“Punk posters sold the reality, not some idealised dream”: Too Fast To Live Too Young To Die charts the graphics of punk
Andrew Krivine, collector of punk graphics and author of a new book on the subject, selects six pivotal images in the era’s history and explains their impact.
- Jenny Brewer
- 2 April 2020
Andrew Krivine started collecting punk memorabilia in 1977 and has since built one of the world’s largest collections of graphic design from the punk and post-punk movements. These have been curated and packed into a new tome from Pavilion Books with cover artwork by two of the era’s most influential designers, Peter Saville and Malcolm Garrett. Inside, there are essays putting the artworks into context by other huge names in the industry such as Steven Heller, Russ Bestley, Rick Poynor, Michael Wilde and Sebastian Conran. Spanning all the major musicians of the genre, from The Clash, Buzzcocks and The Ramones, to Patti Smith, Talking Heads, Devo, Blondie and Joy Division, it’s comprehensive and dutifully designed compendium in homage of the era. To mark its release today (2 April 2020), Krivine has hand-picked six images from the book for It’s Nice That, and explains their impact on the visual universe of punk below.

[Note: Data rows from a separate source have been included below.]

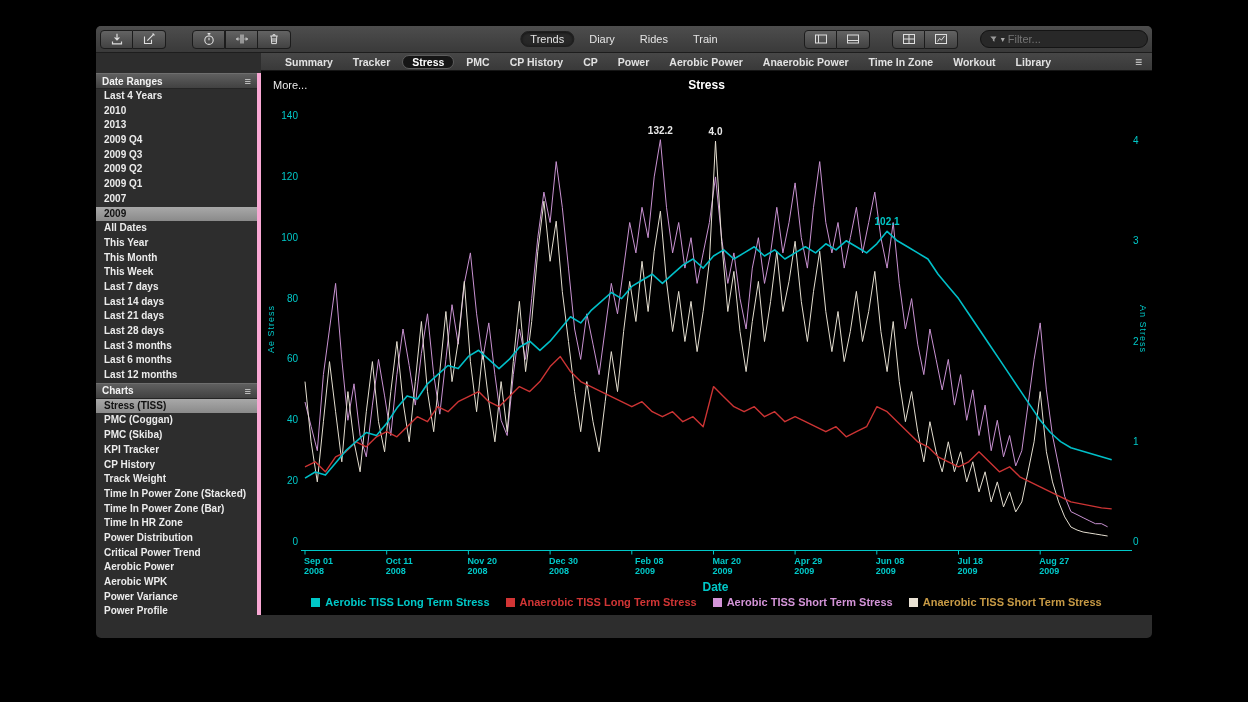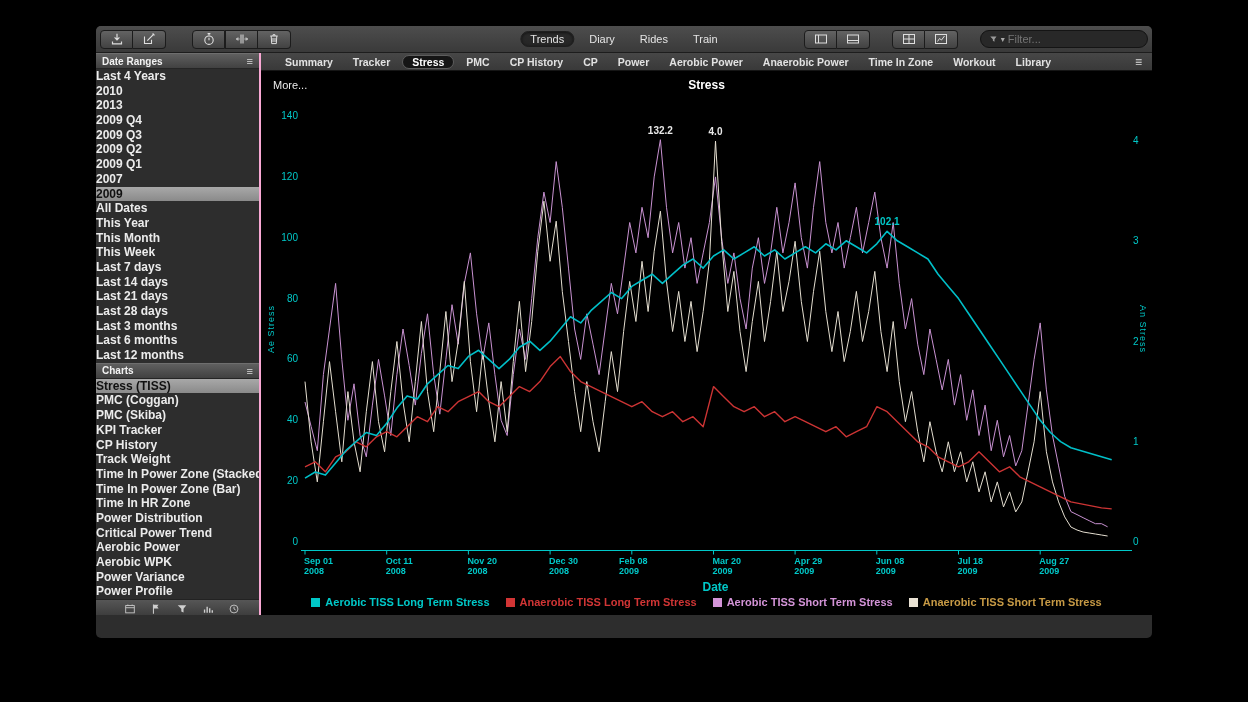"Date Ranges" .sidebar { border-right: 2px solid #f9a8d4 -> 4px solid #f9a8d4; margin-top: none -> 20px }
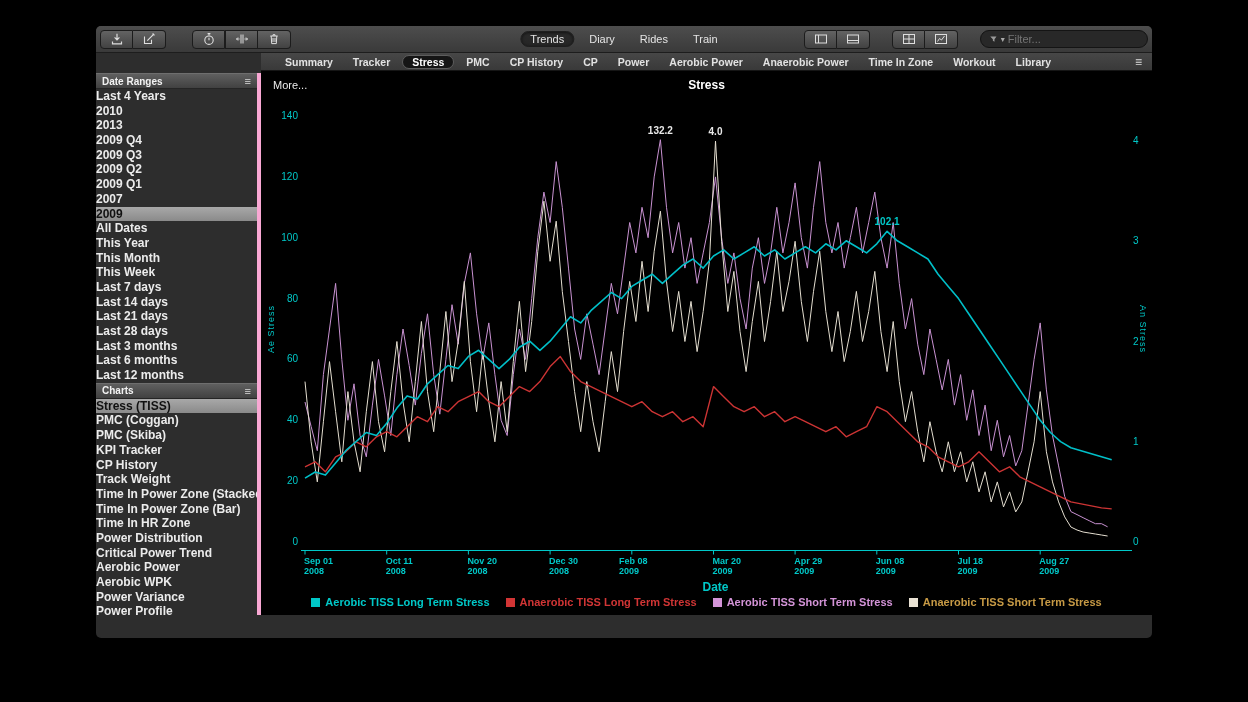"Last 4 Years" .sb-item { font-size: 12px -> 10px; padding-left: none -> 8px }
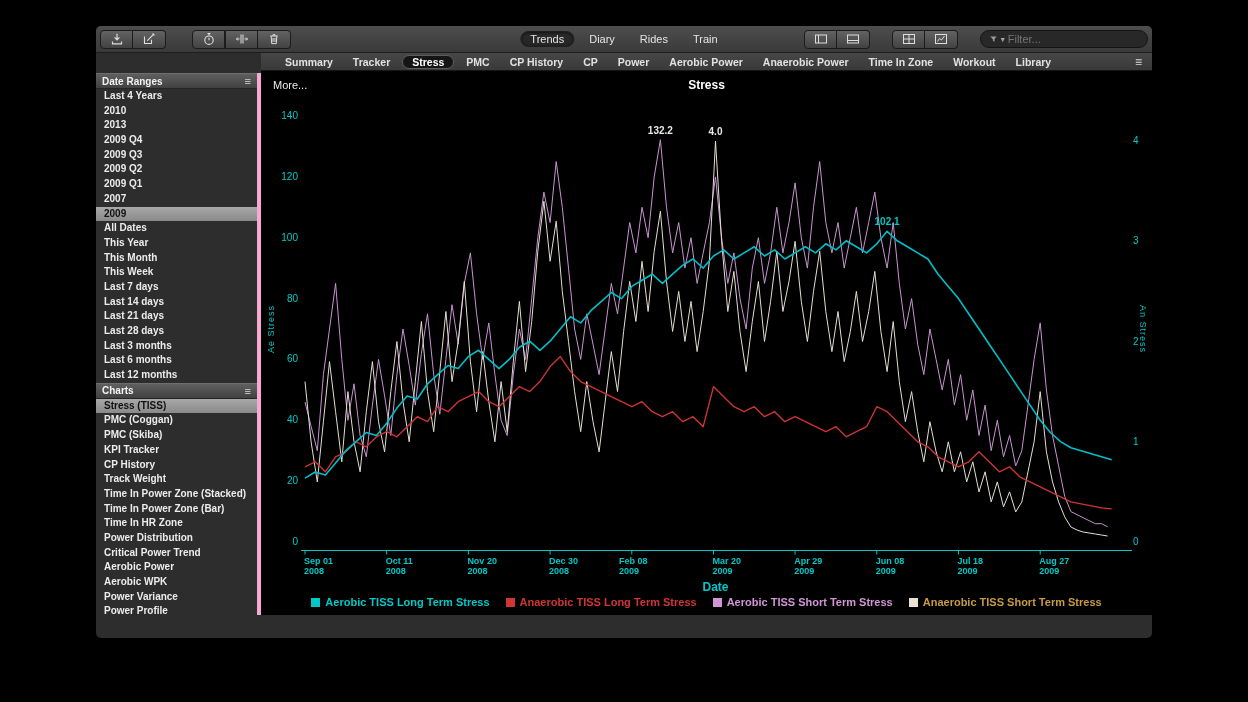"Feb 08" div.xtick { left: 358px -> 374px }
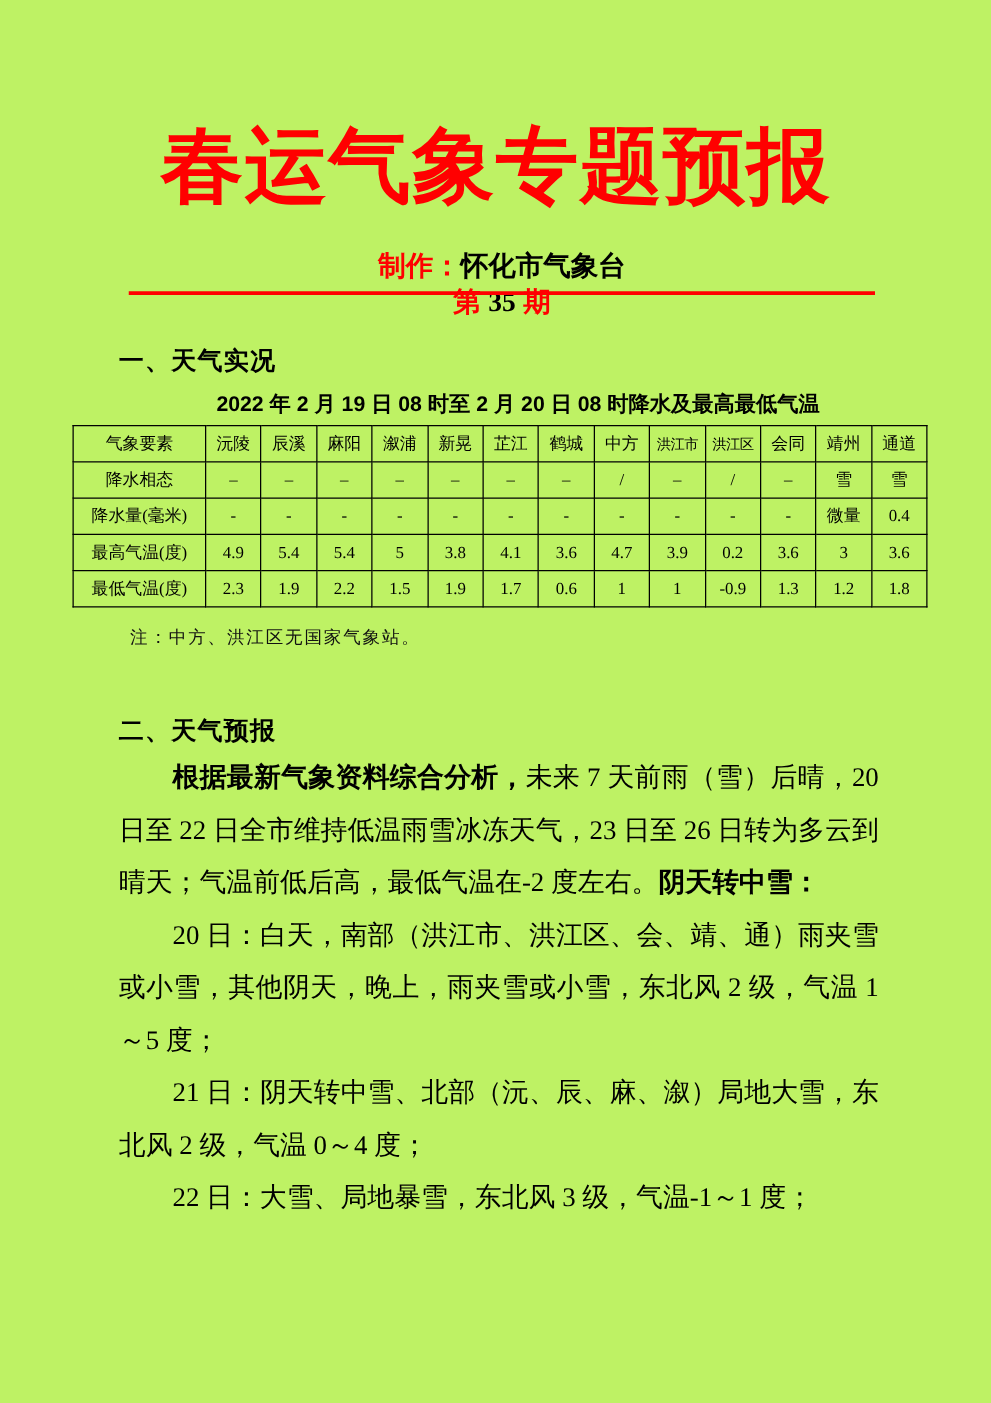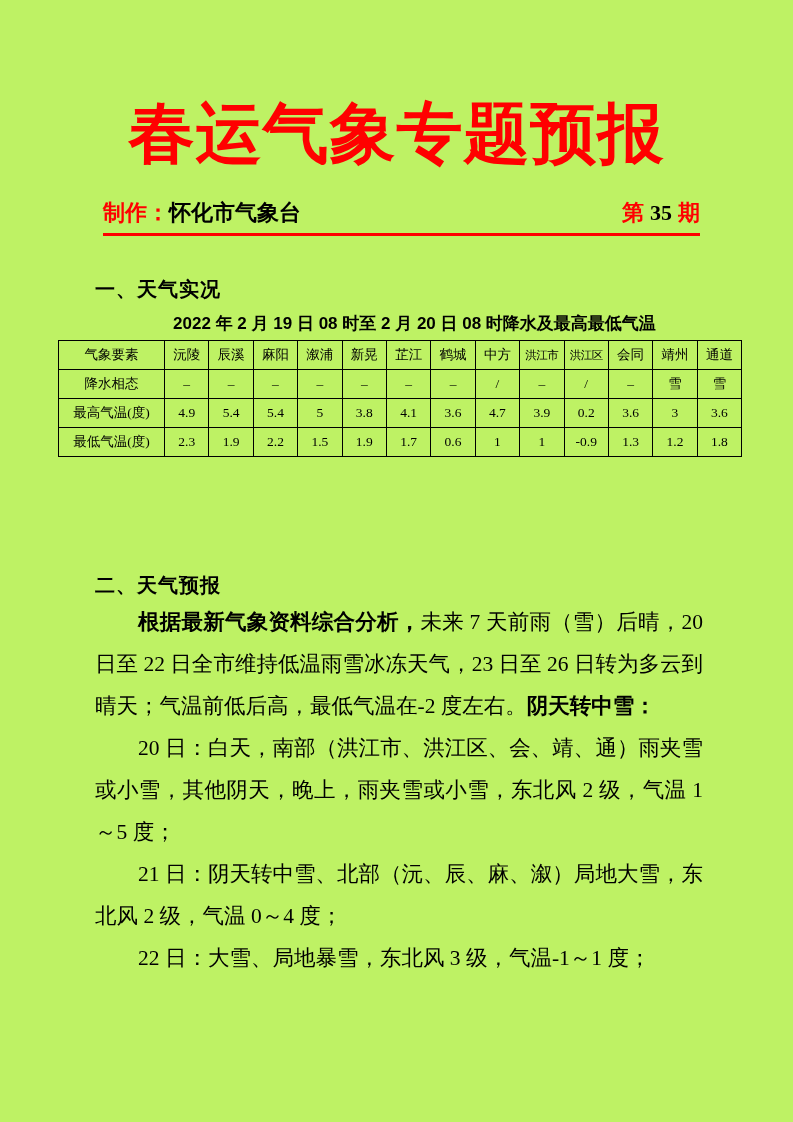"制作：怀化市气象台" .masthead { flex-direction: none -> column }
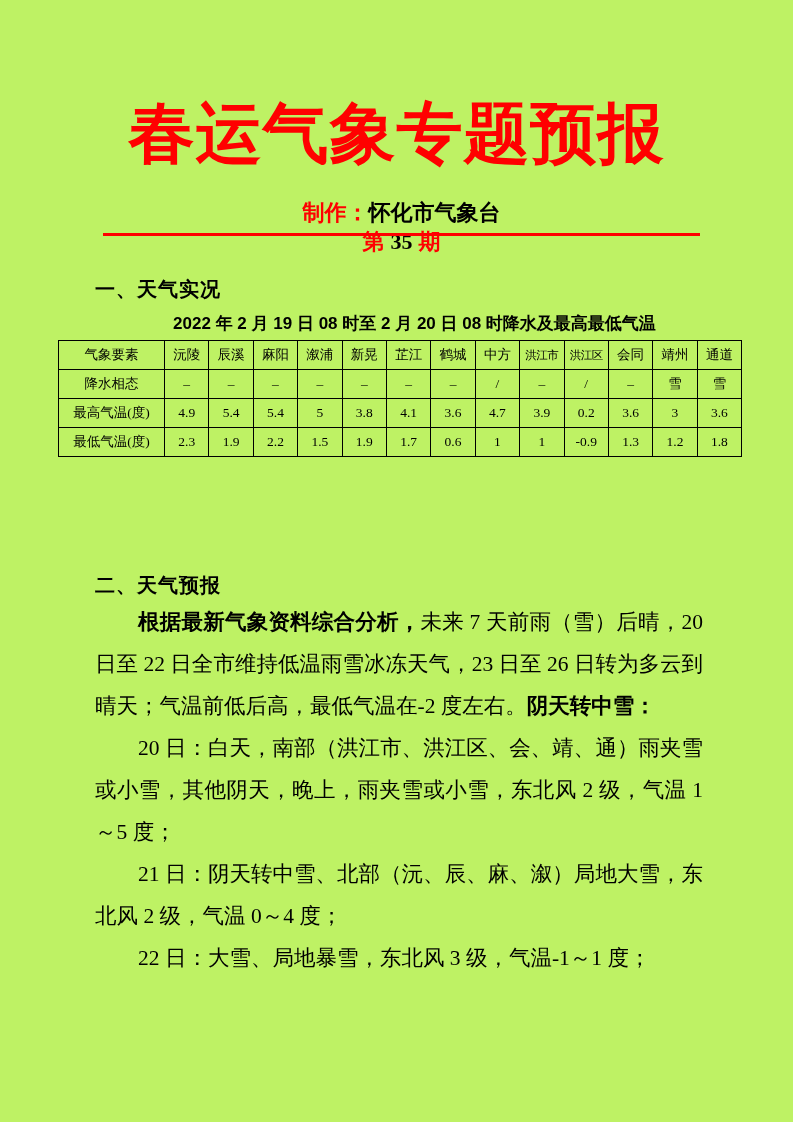"降水量(毫米)" tr { html: none -> <tr> <td>降水量(毫米)</td> <td>-</td> <td>-</td> <td>-</td> <td>-</td> <td>-</td> <td>-</td> <td>-</td> <td>-</td> <td>-</td> <td>-</td> <td>-</td> <td>微量</td> <td>0.4</td> </tr> }
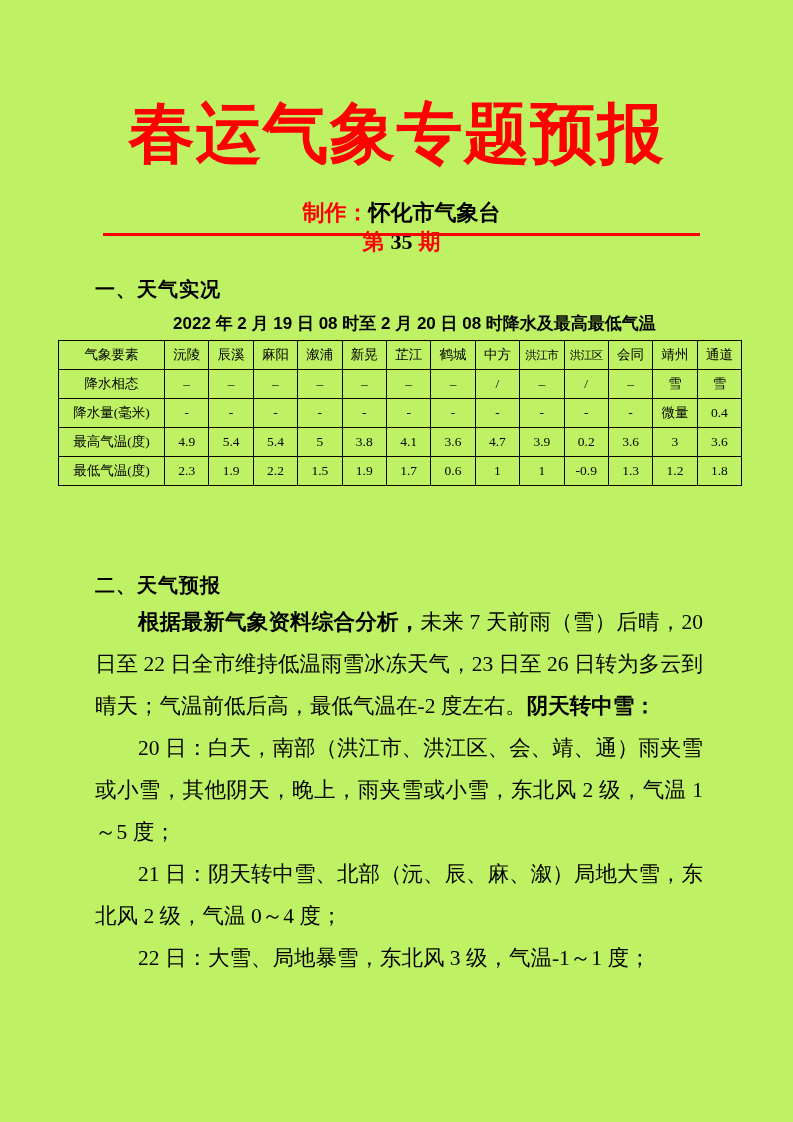"注：中方、洪江区无国家气象站。" div.note { html: none -> <div>注：中方、洪江区无国家气象站。</div> }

The Clash Cost of Living EP poster
This poster is a rare example of the excellent designs by Alex McDowell who founded the design agency Rocking Russian. Too Fast To Live, To Young To Die: Punk & Post-Punk Graphics includes a number of examples of his work including a 2nd Cost of Living EP poster issued by CBS Records and posters for the Rich Kids, the power pop group Bram Tchaikovsky, the Au Pairs and the Scars. Of note, I believe it is one of just two examples of Clash record graphics which reflects Pop Art influences. The second example is the front label of the Clash’s 45 White Man In Hammersmith Palais, released in 1978. The White Man label is based on Roy Lichtenstein’s Pistol painting, which appeared on the cover of Time magazine in 1968.
For me, the two Clash Cost of Living EP posters really stand out. From the Sandinista LP onwards, the Clash embraced martial and agit-prop graphical elements in their promotional materials and clothing, which are indelibly associated with the group’s image. Here is a bit of train-spotting on my part: I believe the logo Alex created for the Cost of Living EP was lifted from a popular British soap powder of the time, Daz – flogging the Clash’s music as laundry detergent. Applied Pop Art!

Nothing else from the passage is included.